**What to produce:** What is wanted is the line holding "row order: datetime ascending -> tempmin descending" and every later line through the end of the entries, set down exactly.

[Version difference data]
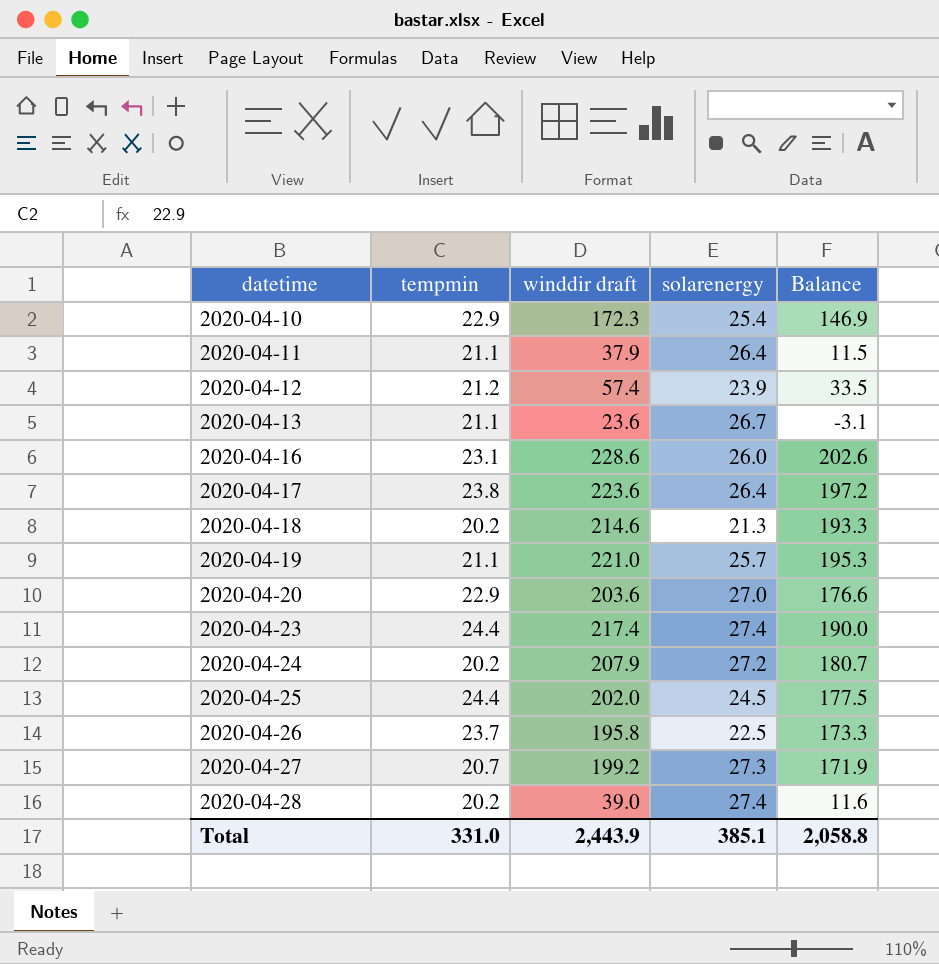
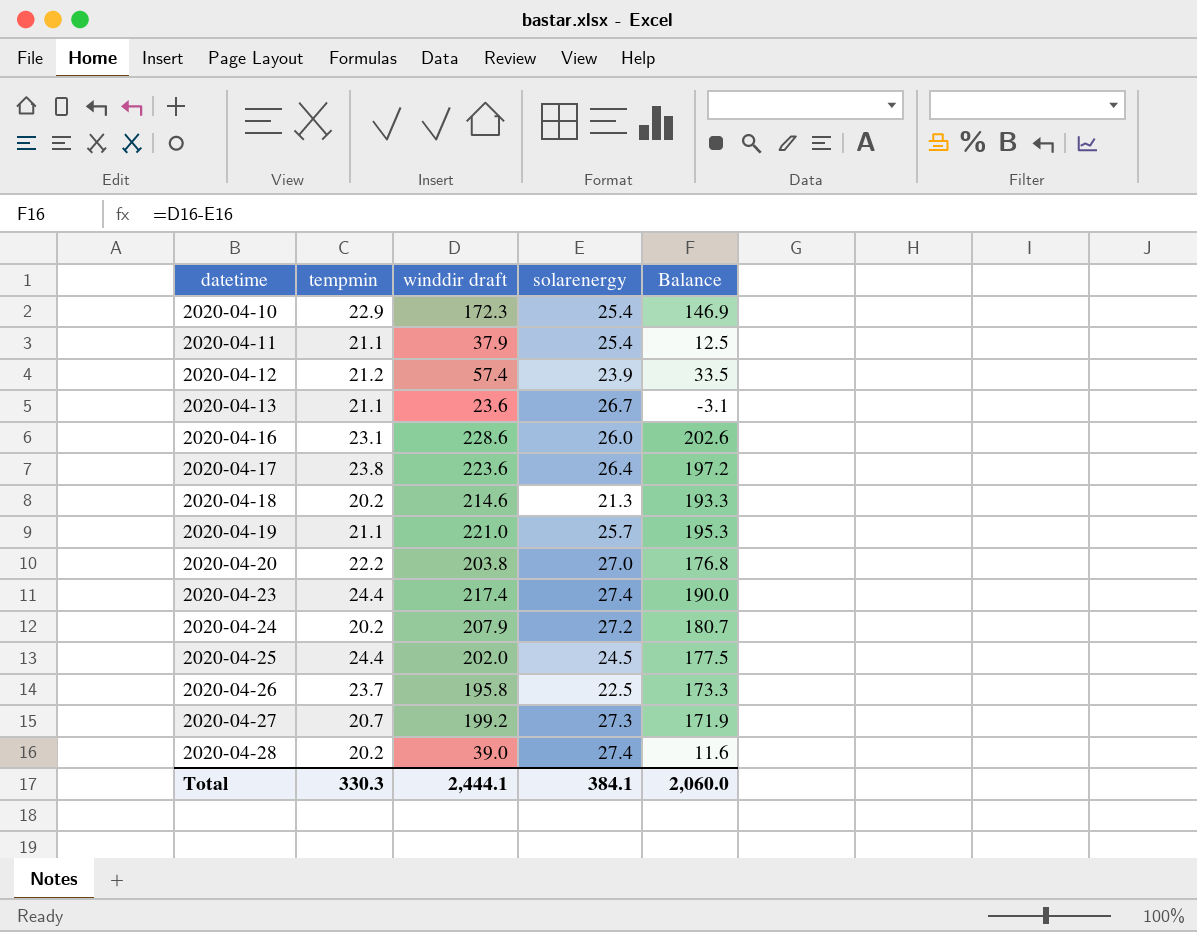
2020-04-11 | solarenergy: 26.4 -> 25.4
2020-04-11 | Balance: 11.5 -> 12.5
2020-04-20 | tempmin: 22.9 -> 22.2
2020-04-20 | winddir draft: 203.6 -> 203.8
2020-04-20 | Balance: 176.6 -> 176.8
Total | tempmin: 331.0 -> 330.3
Total | winddir draft: 2,443.9 -> 2,444.1
Total | solarenergy: 385.1 -> 384.1
Total | Balance: 2,058.8 -> 2,060.0

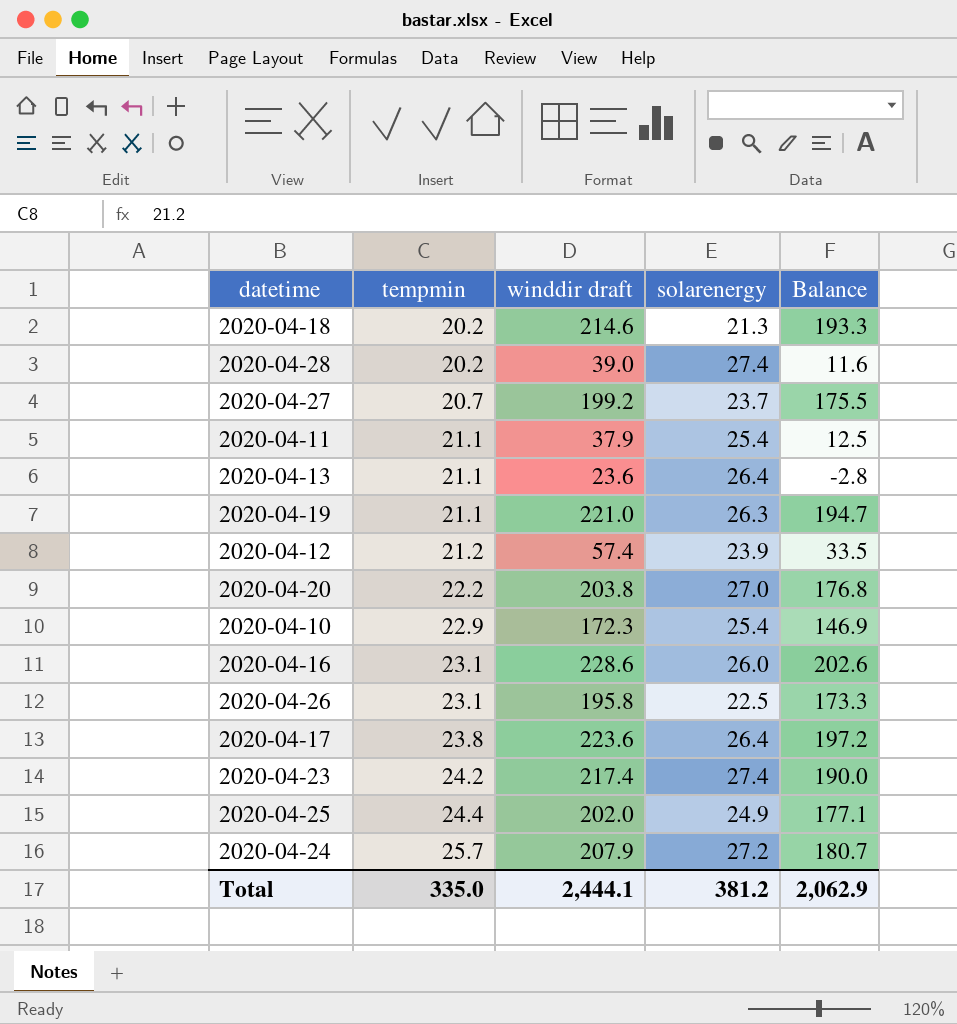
row order: datetime ascending -> tempmin ascending
2020-04-27 | solarenergy: 27.3 -> 23.7
2020-04-27 | Balance: 171.9 -> 175.5
2020-04-13 | solarenergy: 26.7 -> 26.4
2020-04-13 | Balance: -3.1 -> -2.8
2020-04-19 | solarenergy: 25.7 -> 26.3
2020-04-19 | Balance: 195.3 -> 194.7
2020-04-26 | tempmin: 23.7 -> 23.1
2020-04-23 | tempmin: 24.4 -> 24.2
2020-04-25 | solarenergy: 24.5 -> 24.9
2020-04-25 | Balance: 177.5 -> 177.1
2020-04-24 | tempmin: 20.2 -> 25.7
Total | tempmin: 330.3 -> 335.0
Total | solarenergy: 384.1 -> 381.2
Total | Balance: 2,060.0 -> 2,062.9

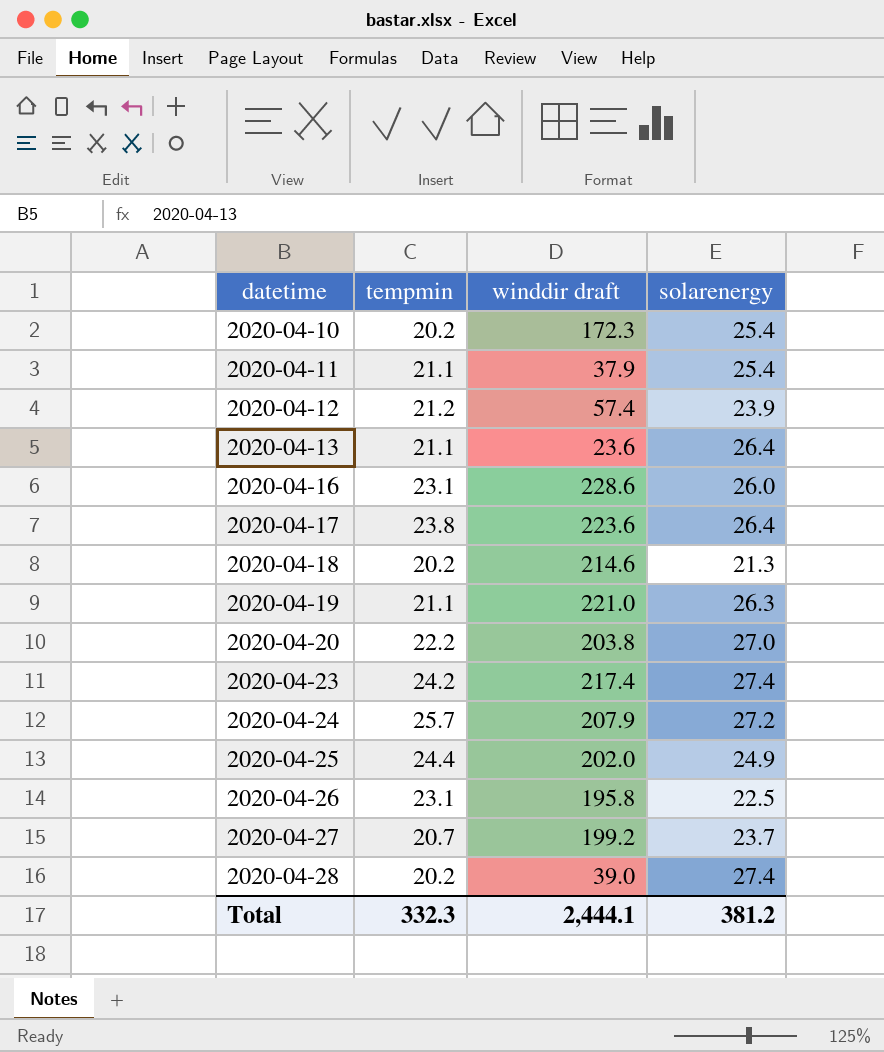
row order: tempmin ascending -> datetime ascending
column Balance | formula: [winddir draft] - [solarenergy] -> none
2020-04-10 | tempmin: 22.9 -> 20.2
Total | tempmin: 335.0 -> 332.3

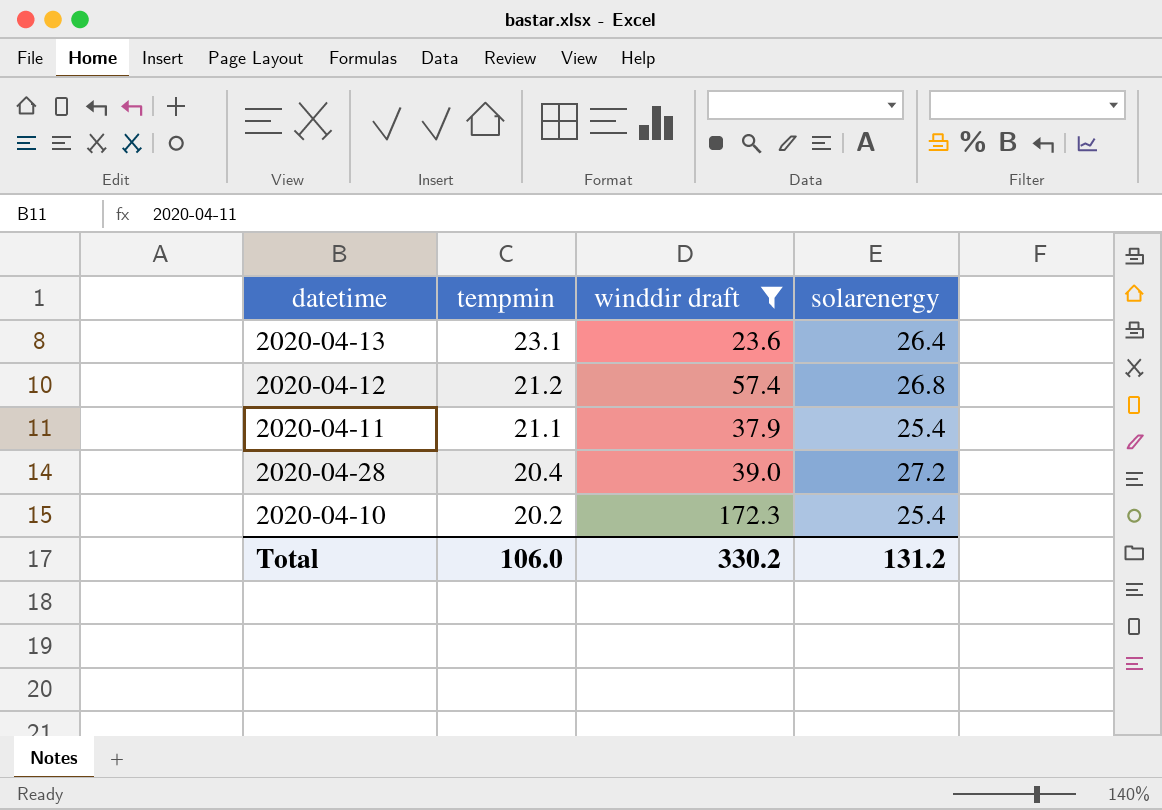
filter: none -> winddir draft <= 172.3
row order: datetime ascending -> tempmin descending
2020-04-13 | tempmin: 21.1 -> 23.1
2020-04-12 | solarenergy: 23.9 -> 26.8
2020-04-28 | tempmin: 20.2 -> 20.4
2020-04-28 | solarenergy: 27.4 -> 27.2
Total | tempmin: 332.3 -> 106.0
Total | winddir draft: 2,444.1 -> 330.2
Total | solarenergy: 381.2 -> 131.2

**Final answer:**
row order: datetime ascending -> tempmin descending
2020-04-13 | tempmin: 21.1 -> 23.1
2020-04-12 | solarenergy: 23.9 -> 26.8
2020-04-28 | tempmin: 20.2 -> 20.4
2020-04-28 | solarenergy: 27.4 -> 27.2
Total | tempmin: 332.3 -> 106.0
Total | winddir draft: 2,444.1 -> 330.2
Total | solarenergy: 381.2 -> 131.2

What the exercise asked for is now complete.